_Brief_
The line that holds "system — Source" marks the start. Return it and each following line through the end of the data, unchanged.

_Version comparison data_
────────────────

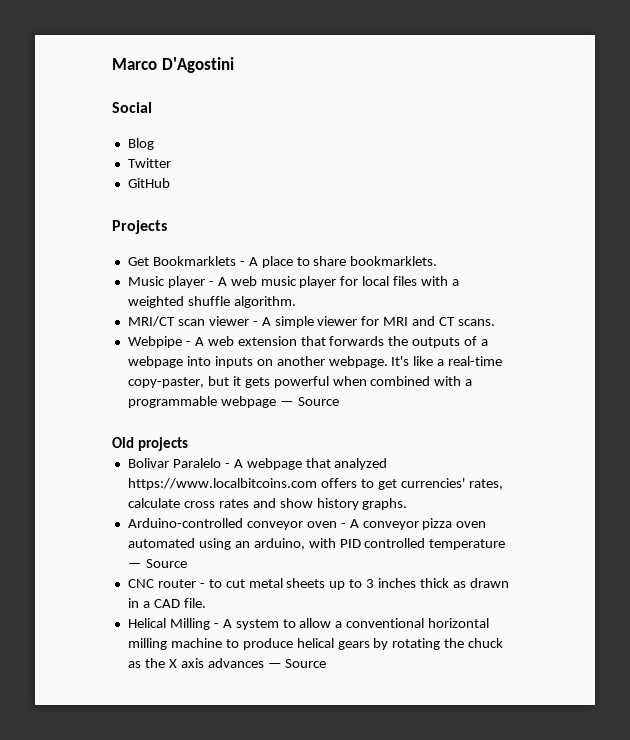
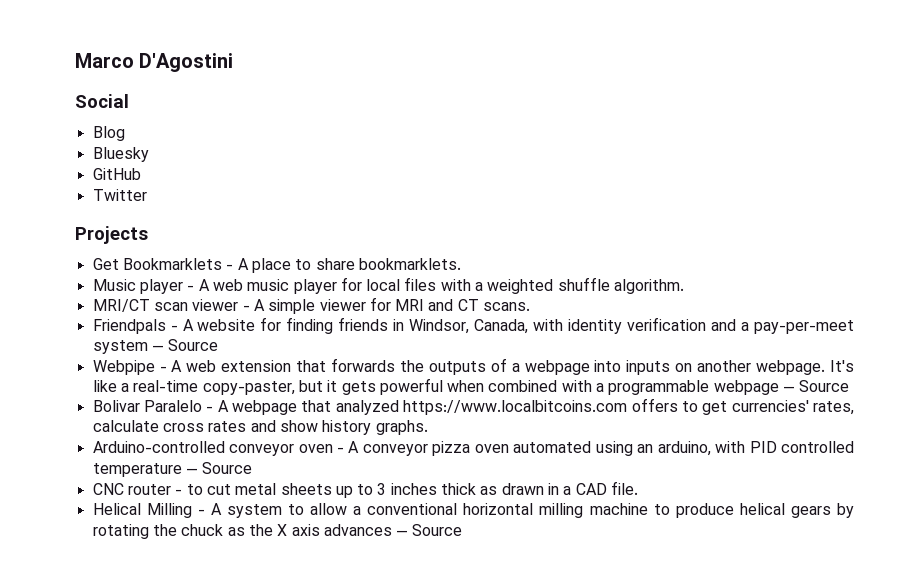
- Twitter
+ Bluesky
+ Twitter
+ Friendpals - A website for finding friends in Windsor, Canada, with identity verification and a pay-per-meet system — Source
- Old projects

────────────────

_Solution for this problem_
+ Friendpals - A website for finding friends in Windsor, Canada, with identity verification and a pay-per-meet system — Source
- Old projects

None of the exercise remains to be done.